Gaussian EM K-Means Clustering¶
Probabilistic clustering which requires K means as well; the output of k means is fed into this model
EM for Gaussian Mixture¶
Alternates between 2 steps
- E-Step: Given an estimate \(\theta_e\) of the weights, compute \(P_\theta(y \vert x_i)\) and use it to ‘hallucinate’ expected cluster assignments \(z_i\)
- M-Step: Find a new \(\theta_{e+1}\) that maximizes the marginal log-likelihood by optimizing \(P_\theta(x_i, z_i)\) given the \(z_i\) from step 1
\[ \begin{aligned} \theta_{e+1} &= \arg \max_\theta \sum_{i=1}^n \mathbb E_{z_i \sim P_{\theta_e} (y \vert x_i)} \log P_\theta(x_i, z_i) \\ &= \arg \max_\theta \sum_{i=1}^n \sum_{c=1}^C P_{\theta_e}(y=c \vert x_i) \log P_\theta(x_i, y=k) \end{aligned} \]

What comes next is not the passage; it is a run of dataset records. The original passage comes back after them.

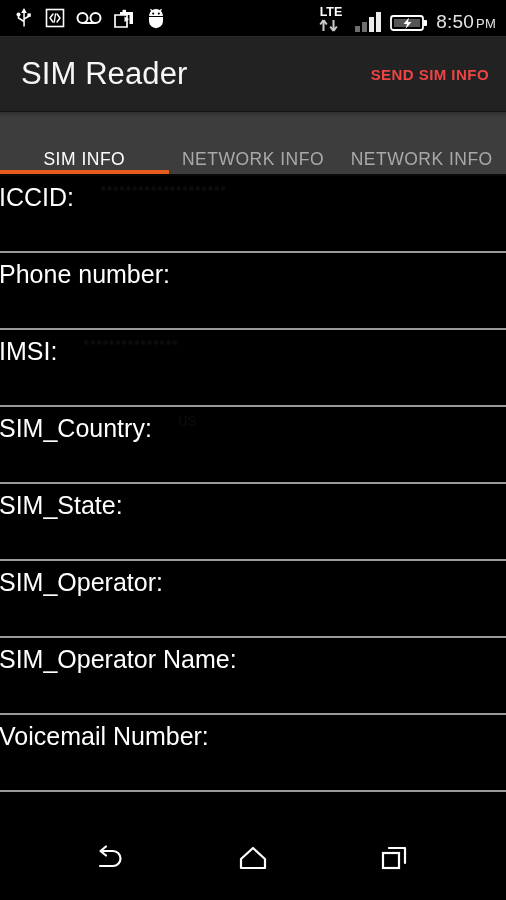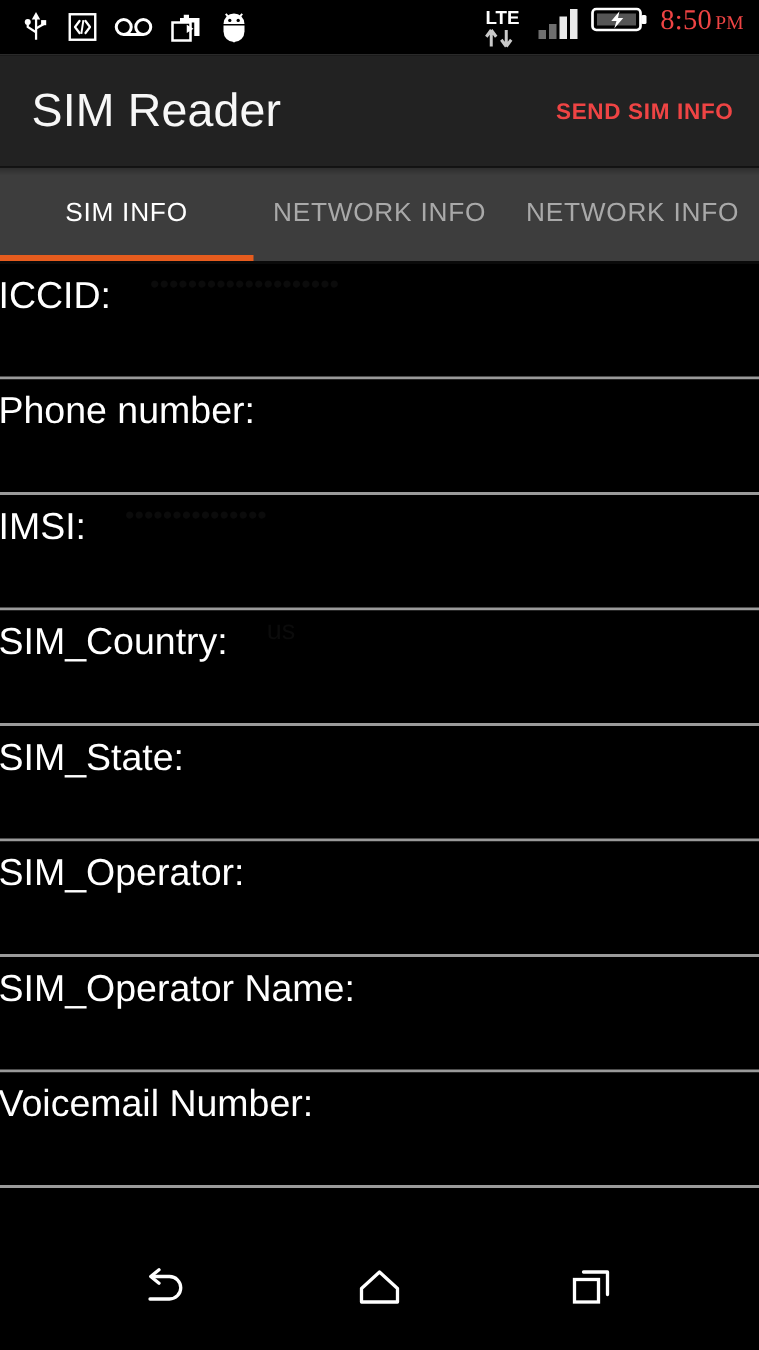--- a/index.html
+++ b/index.html
@@ -34,32 +34,32 @@
     flex: 0 0 36px;
   }
   .status-left {
     display: flex;
     align-items: center;
     gap: 11px;
   }
   .status-right {
     margin-left: auto;
     display: flex;
-    align-items: flex-start;
+    align-items: flex-end;
     gap: 8px;
   }
   .sicon {
     display: block;
     line-height: 0;
   }
   .clock {
-    color: #ef4444;
+    color: #e5e5e5;
     font-size: 19px;
     letter-spacing: .2px;
-    font-family: Liberation Serif, serif;
+    font-family: Liberation Sans, sans-serif;
   }
   .clock .ampm {
     font-size: 13px;
     margin-left: 2px;
   }
   .statusbar-sep {
     height: 1px;
     background: #2a2a2a;
     flex: 0 0 1px;
   }
@@ -95,21 +95,21 @@
     flex: 0 0 62px;
     background: linear-gradient(#2e2e2e 0px, #3d3d3d 5px, #3d3d3d 100%);
     display: flex;
     align-items: stretch;
     position: relative;
     border-top: 1px solid #141414;
   }
   .tab {
     flex: 1 1 0;
     display: flex;
-    align-items: center;
+    align-items: flex-end;
     justify-content: center;
     position: relative;
     cursor: pointer;
     box-sizing: border-box;
   }
   .tab-label {
     font-size: 17.5px;
     letter-spacing: .5px;
     color: #a9a9a9;
     white-space: nowrap;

\[ \begin{aligned} P_\theta(y=c \vert x) &= \dfrac{P_\theta (y=c, x)}{P_\theta(x)} \\ &= \dfrac{P_\theta (y=c) P_\theta (x \vert y=c)}{ \sum_{c=1}^C P_\theta (y=c) P_\theta (x \vert y=k) } \end{aligned} \]
- Go to step 1
This process increases the marginal likelihood at each step and eventually converges
Advantages¶
- Easy to implement
- Guaranteed to converge?
- Works for many ML models
Limitations¶
- Can get stuck in local optima
- May not be able to compute \(P_{\theta_e} (y \vert x_i)\) in each model
Steps¶
Expectation Maximization
-
Initialize gaussian parameters \(\mu_k, \Sigma_k, \pi_k\)
-
\(\mu_k \leftarrow \mu_k\)
- \(\Sigma_k \leftarrow \text{cov \(\Big(\) cluster(\)k\() \(\Big)\)}\)
-
\(\pi_k = \frac{\text{No of points in } k}{\text{Total no of points}}\)
-
E Step: Assign each point \(X_n\) an assignment score \(\gamma(z_{nk})\) for each cluster \(k\)

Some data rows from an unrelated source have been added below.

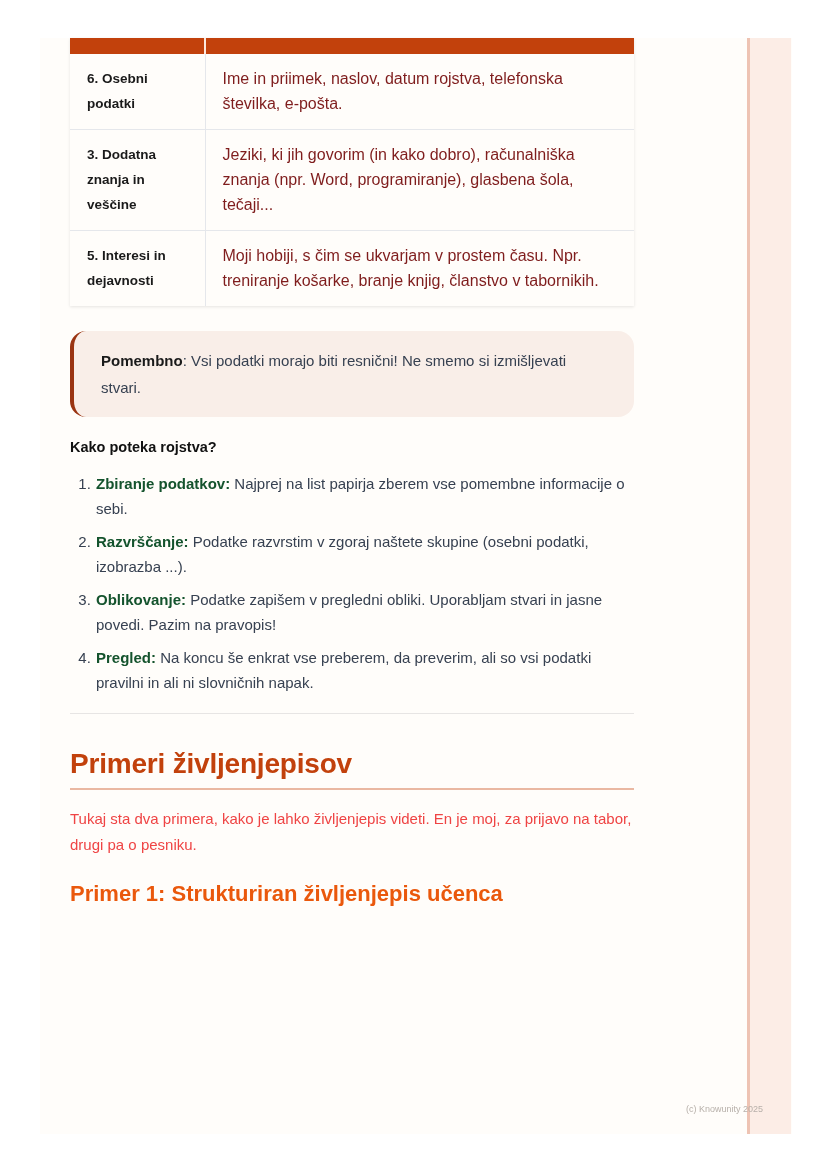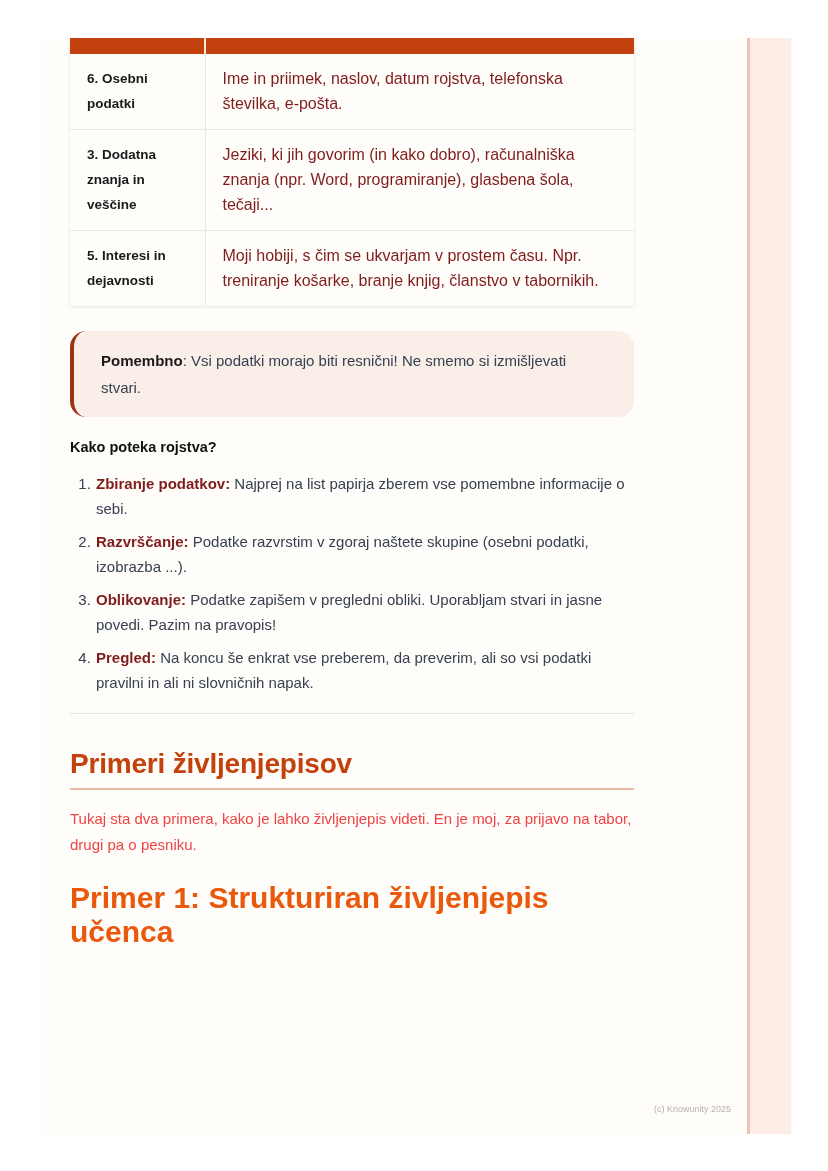--- a/index.html
+++ b/index.html
@@ -9,21 +9,21 @@
   .page {
     position: absolute; left: 40px; top: 38px; width: 752px; height: 1096px;
     background: #fffdfa;
   }
   .side-strip {
     position: absolute; left: 747px; top: 38px; width: 44px; height: 1096px;
     background: #fcede6;
     border-left: 3px solid #eec3b3;
   }
   .watermark {
-    position: absolute; left: 654px; top: 1104px; font-size: 9px; color: #b7b0aa;
+    position: absolute; left: 686px; top: 1104px; font-size: 9px; color: #b7b0aa;
   }
 
   .content { position: absolute; left: 70px; top: 38px; width: 564px; }
 
   
   .tbl {
     width: 564px; border-collapse: collapse; background: #fffdfa;
     box-shadow: 0 1px 3px rgba(0,0,0,0.10);
   }
   .tbl th { background: #c2410c; height: 16px; padding: 0; }
@@ -41,30 +41,30 @@
     margin-top: 25px; background: #f9eee8; border-left: 4px solid #9a3412;
     border-radius: 16px; padding: 16px 24px 16px 27px;
     font-size: 15px; line-height: 27px; color: #374151;
   }
   .callout b { color: #1a1a1a; }
 
   .subhead { margin-top: 22px; font-size: 14.5px; font-weight: bold; color: #111; }
 
   ol.steps { margin-top: 16px; padding-left: 25px; font-size: 15px; line-height: 25px; color: #374151; }
   ol.steps li { margin-bottom: 8px; padding-left: 1px; }
-  ol.steps li b { color: #7f1d1d; }
+  ol.steps li b { color: #14532d; }
 
   hr.div { border: none; border-top: 1px solid #e7e5e4; margin-top: 18px; }
 
   h2.sect {
     margin-top: 34px; font-size: 28px; font-weight: bold; color: #c2410c;
     padding-bottom: 8px; border-bottom: 2px solid #eab8a2; letter-spacing: -0.2px;
   }
   p.intro { margin-top: 16px; font-size: 15px; line-height: 26px; color: #ef4444; }
-  h3.ex { margin-top: 23px; font-size: 30px; font-weight: bold; color: #ea580c; }
+  h3.ex { margin-top: 23px; font-size: 22px; font-weight: bold; color: #ea580c; }
 </style>
 </head>
 <body>
 
 <div class="page"></div>
 <div class="side-strip"></div>
 
 <div class="content">
 
   <table class="tbl">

\[ \gamma(z_{nk}) = \frac{ \pi_k N(x_n|\mu_k, \Sigma_k) }{ \sum_{i=1}^K \pi_i N(x_n|\mu_i, \Sigma_i) } \]
- M Step: Given scores, adjust \(\mu_k, \pi_k, \Sigma_k\) for each cluster \(k\)
\[ \begin{aligned} \text{Let } N_k &= \sum_{n=1}^N \gamma(z_{nk}) \\ N &= \text{Sample Size} \\ \mu_k^\text{new} &= \frac{1}{N_k} \sum_{n=1}^N \gamma(z_{nk}) x_n \\ \Sigma_k^\text{new} &= \frac{1}{N_k} \sum_{n=1}^N \gamma(z_{nk}) (x_n - \mu_k^\text{new}) (x_n - \mu_k^\text{new})^T \\ \pi_k^\text{new} &= \frac{N_k}{N} \end{aligned} \]
- Evaluate log likelihood
\[ \ln p(X| \mu, \Sigma, \pi) = \sum_{n=1}^N \ln \left| \sum_{k=1}^K \pi_k N(x_n | \mu_k, \Sigma_k) \right| \]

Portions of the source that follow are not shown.